Statistically Speaking, That Page Is Spam
In a previous post I covered a Microsoft Research paper that discussed how static factors could be used to improve search ranking results above and beyond what PageRank alone could do. Rolled together, these factors formed what the authors of the paper called fRank to measure the quality of a web page. In this post I'm going to cover another research paper that looks at the other end of the quality spectrum. That is, what can be done algorithmically to identify a given page or domain as spam? Note that the basis of this post is from a 2004 SIGIR Paper titled Spam, Damn Spam, and Statistics.
We've all seen spam pages. More often than not we can point to a page and call it spam with a high degree of certainty. Our brains are good at quickly identifying elements of a page that immediately indicate it as spam. Alas, computers are less capable with such acts of intuition, but a certain category of spam can be easily and methodically classified as such.
Although numerous and beyond the scope of this research paper, some approaches to spam include:
- Loading pages with popular, but irrelevant keywords. Commonly called keyword stuffing.
- Synthesizing many pages each with a narrow topic focus which in turn redirect to the page that needs to receive the traffic. Commonly called doorway pages.
- Synthesizing many pages knowing that each will obtain a minimum PageRank which can all be channeled to the key page.
The first approach is easily detected using term vector analysis. The second two are the subject of the research paper.
Using two datasets of 150 million URLs and 429 million URLs, respectively, the Microsoft researchers set out to demonstrate that spam pages exhibit statistical anomalies that could be used to accurately separate spam from non-spam pages. These statistical anomalies include:
- Length of host name. The longer the more likely it's spam.
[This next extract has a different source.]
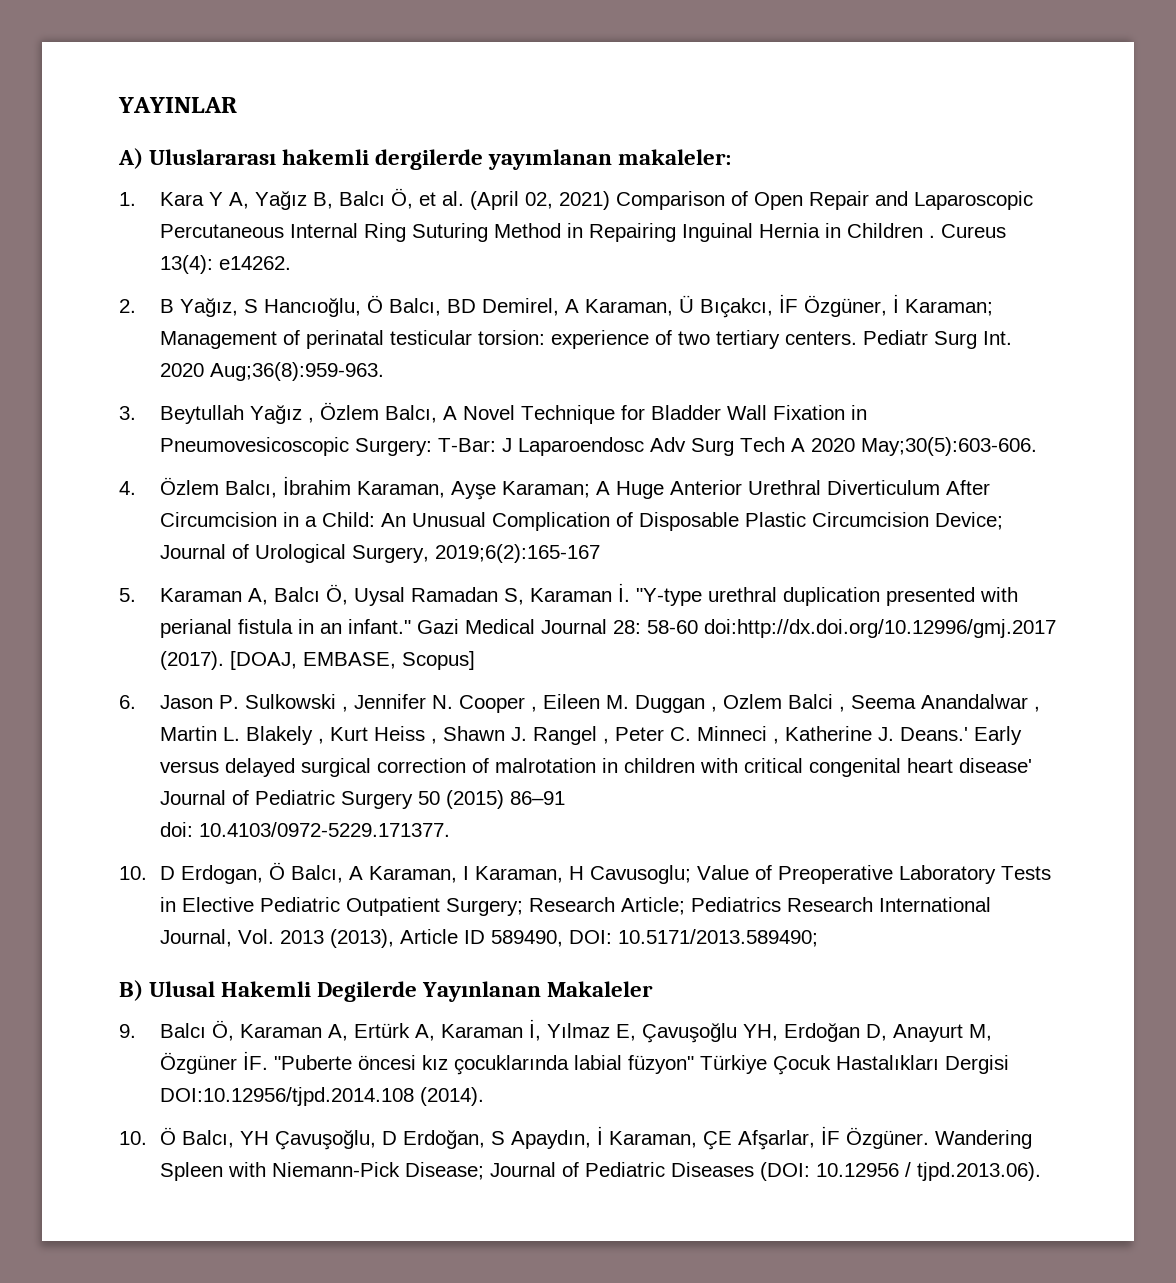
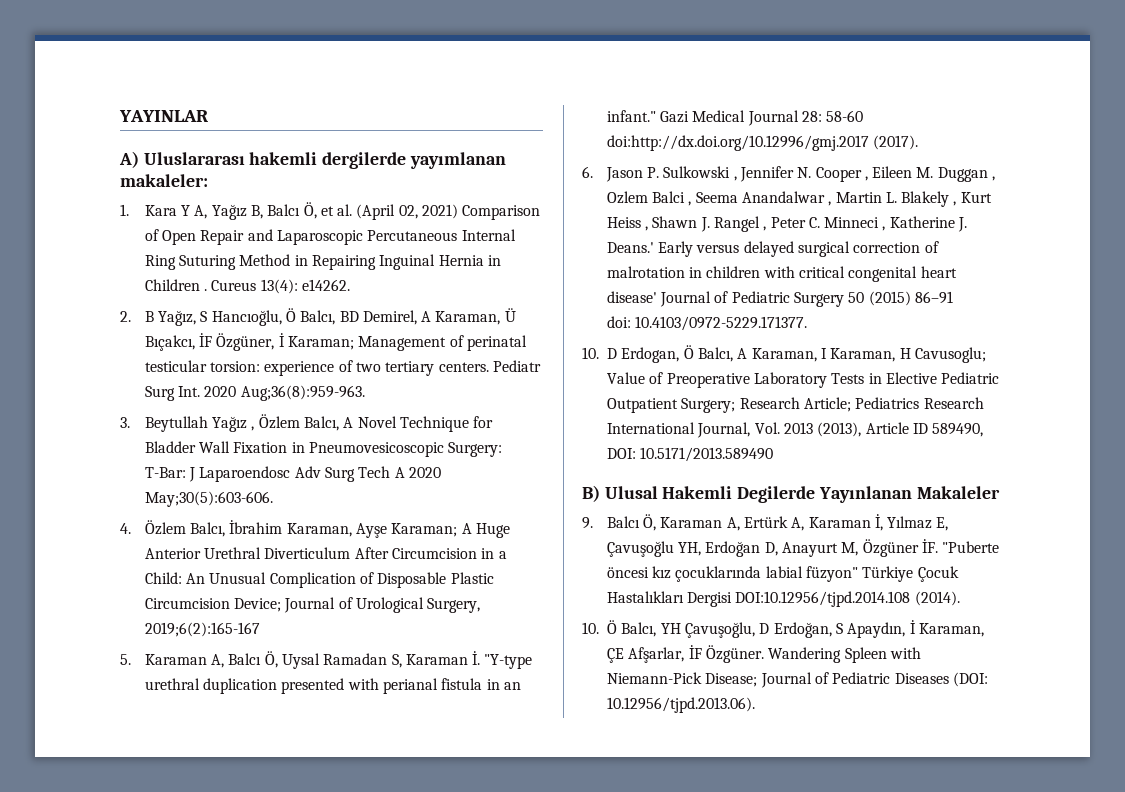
[229,651,475,670] [DOAJ, EMBASE, Scopus] -> (918, 142) none
[617,929,818,947] 10.5171/2013.589490; -> [640,447,774,462] 10.5171/2013.589490
[815,1162,1041,1181] 10.12956 / tjpd.2013.06). -> [607,697,755,713] 10.12956/tjpd.2013.06).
- Host name resolutions to the same IP. The more that resolved to the same IP, the more the pages are spam.
- Host-machine ratio for links. The more outbound links to hosts that converge to a small set of IPs, the more likely those pages are spam.
- The distribution of links embedded on a page vs. those pointing to a page. This distribution should follow a Zipfian Distribution and outliers are likely spam.
- A variation in the words used across many pages while the number of words remains constant.
- A high rate of page mutation. That is, pages that change content frequently. Note that news sites, which have just a few constantly changing pages with many otherwise static pages, do not get flagged by this measure.
- Excessive replication of content across domains.
For me there are two takeaways from this research. The first is that spam detection is not just about detecting what a page is, but also what it isn't. That is, a page that isn't like others in some via a statistical measure stands out.
The second takeaway is that this paper supports the notion that there is such a thing as over-optimizing a page, but the threshold is likely changing over time. By that I mean some overly exuberant SEO may push a site out of the statistical norms and into the looks like spam bucket. At the same time, the statistical norms are in flux because as more and more sites are optimized, what is normal changes with those optimization efforts.